The researchers evaluated and improved the predicted sequences using protein structure prediction algorithms and laboratory protein synthesis. Next, the scientists used X-ray crystallography to confirm the protein structures and cryo-electron microscopy to determine the proteins’ shapes. The researchers identified the structures of 30 of their novel proteins, and 27 of them matched the AI-led designs.
ProteinMPNN has a sequence recovery rate of 52.4% on native protein backbones, compared to 32.9% for Rosetta. In creating the molecules experimentally, Baker and his team had significantly more success when they used this second network on their hallucinated protein nanoparticles.

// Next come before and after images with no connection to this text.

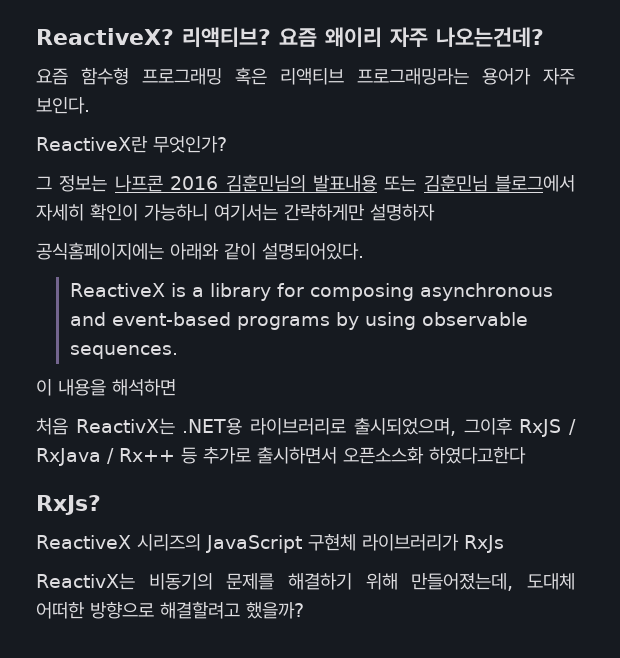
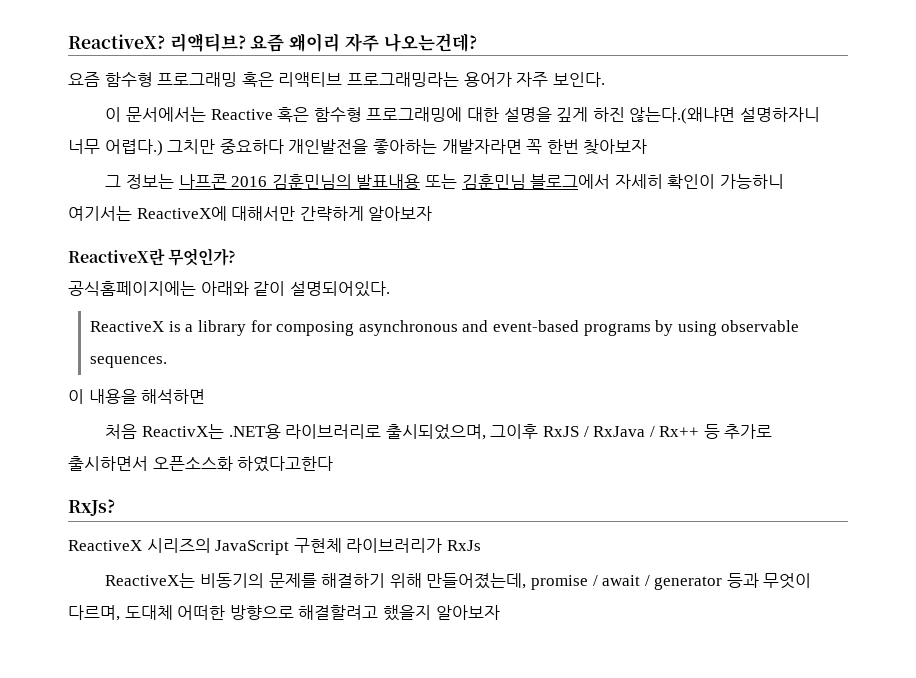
[36,136,227,153] ReactiveX란 무엇인가? -> [105,107,820,124] [68,139,648,156] 이 문서에서는 Reactive 혹은 함수형 프로그래밍에 대한 설명을 깊게 하진 않는다.(왜냐면 설명하자니 너무 어렵다.) 그치만 중요하다 개인발전을 좋아하는 개발자라면 꼭 한번 찾아보자
[284,204,435,221] 간략하게만 설명하자 -> [136,206,433,221] [68,248,237,266] ReactiveX에 대해서만 간략하게 알아보자 // ReactiveX란 무엇인가?
[36,573,135,590] ReactivX는 -> [105,573,196,588] ReactiveX는
(514, 582) none -> [530,573,812,590] [68,605,120,621] promise / await / generator 등과 무엇이 다르며,
[246,602,304,619] 했을까? -> [382,605,500,621] 했을지 알아보자

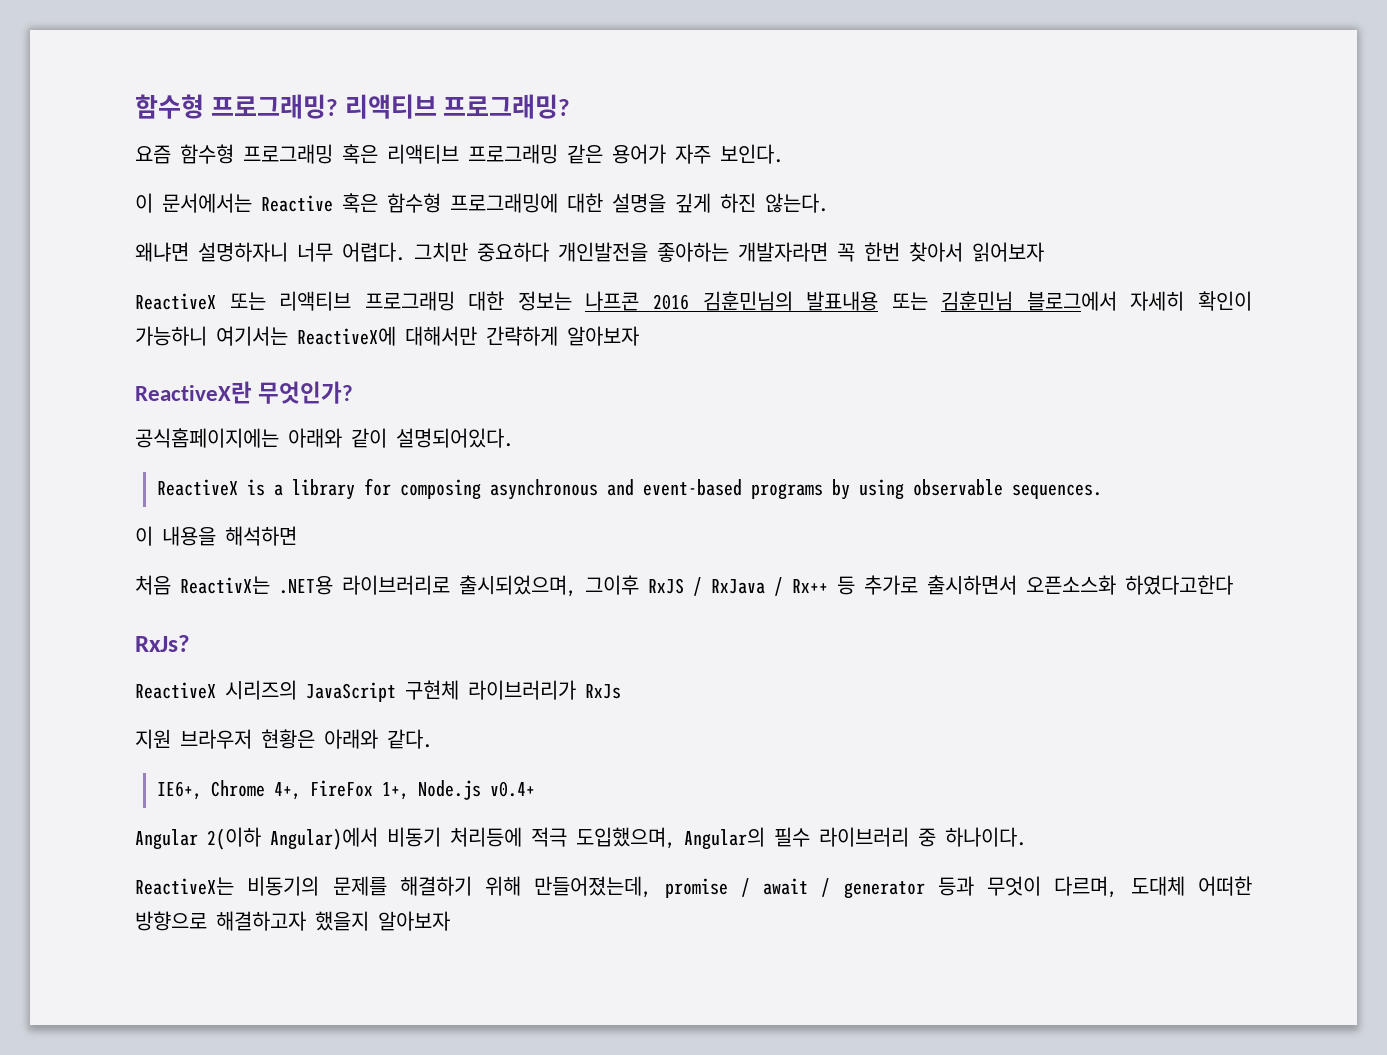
[68,33,477,52] ReactiveX? 리액티브? 요즘 왜이리 자주 나오는건데? -> [135,94,571,119] 함수형 프로그래밍? 리액티브 프로그래밍?
[346,72,459,87] 프로그래밍라는 -> [468,144,603,164] 프로그래밍 같은
[629,107,736,124] 않는다.(왜냐면 -> [765,193,828,213] [135,242,189,262] 않는다. // 왜냐면
[104,139,163,156] 어렵다.) -> [342,242,405,262] 어렵다.
[583,139,648,155] [105,175,122,187] 찾아보자 // 그 -> [909,242,1044,262] [135,291,505,311] 찾아서 읽어보자 // ReactiveX 또는 리액티브 프로그래밍 대한
(481, 545) none -> [135,729,432,749] [157,780,536,800] [135,827,1026,850] // 지원 브라우저 현황은 아래와 같다. // IE6+, Chrome 4+, FireFox 1+, Node.js v0.4+ // Angular 2(이하 Angular)에서 비동기 처리등에 적극 도입했으며, Angular의 필수 라이브러리 중 하나이다.
[298,605,379,620] 해결할려고 -> [216,911,306,931] 해결하고자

Finally, using AlphaFold, the team independently determines if the proposed amino acid sequences will likely fold into the desired shapes. According to Baker, ProteinMPNN is to protein design what AlphaFold was to the prediction of protein structure. The team explains that while protein structure prediction software is a part of the solution, it cannot provide any original ideas by itself. In order to discover any new functional proteins, you would need to comb through billions of sequences, even if you had the ideal technology for predicting how protein sequences fold.
A group from the Baker lab demonstrated in a different study published on September 15 in Science that combining ProteinMPNN and the other new machine learning methods could consistently produce proteins that worked in the lab. According to the author, you need to understand these molecules in the real world rather than just relying on the computer to build proteins correctly. According to project scientist Basile Wicky, the team discovered that proteins generated using ProteinMPNN were significantly more likely to fold up as planned, and we could construct highly complicated protein assemblies using these approaches.
According to Baker and his colleagues, synthesizing a brand-new protein in the laboratory is the true test of deep learning-based protein structure prediction approaches. This is evident from their early failure to create hallucinated protein assemblies. The scientists created a variety of novel proteins, including nanoscale rings that they anticipate could be repurposed as components for innovative nanomachines. The rings, which had widths about a billion times smaller than a poppy seed, were examined using electron microscopes.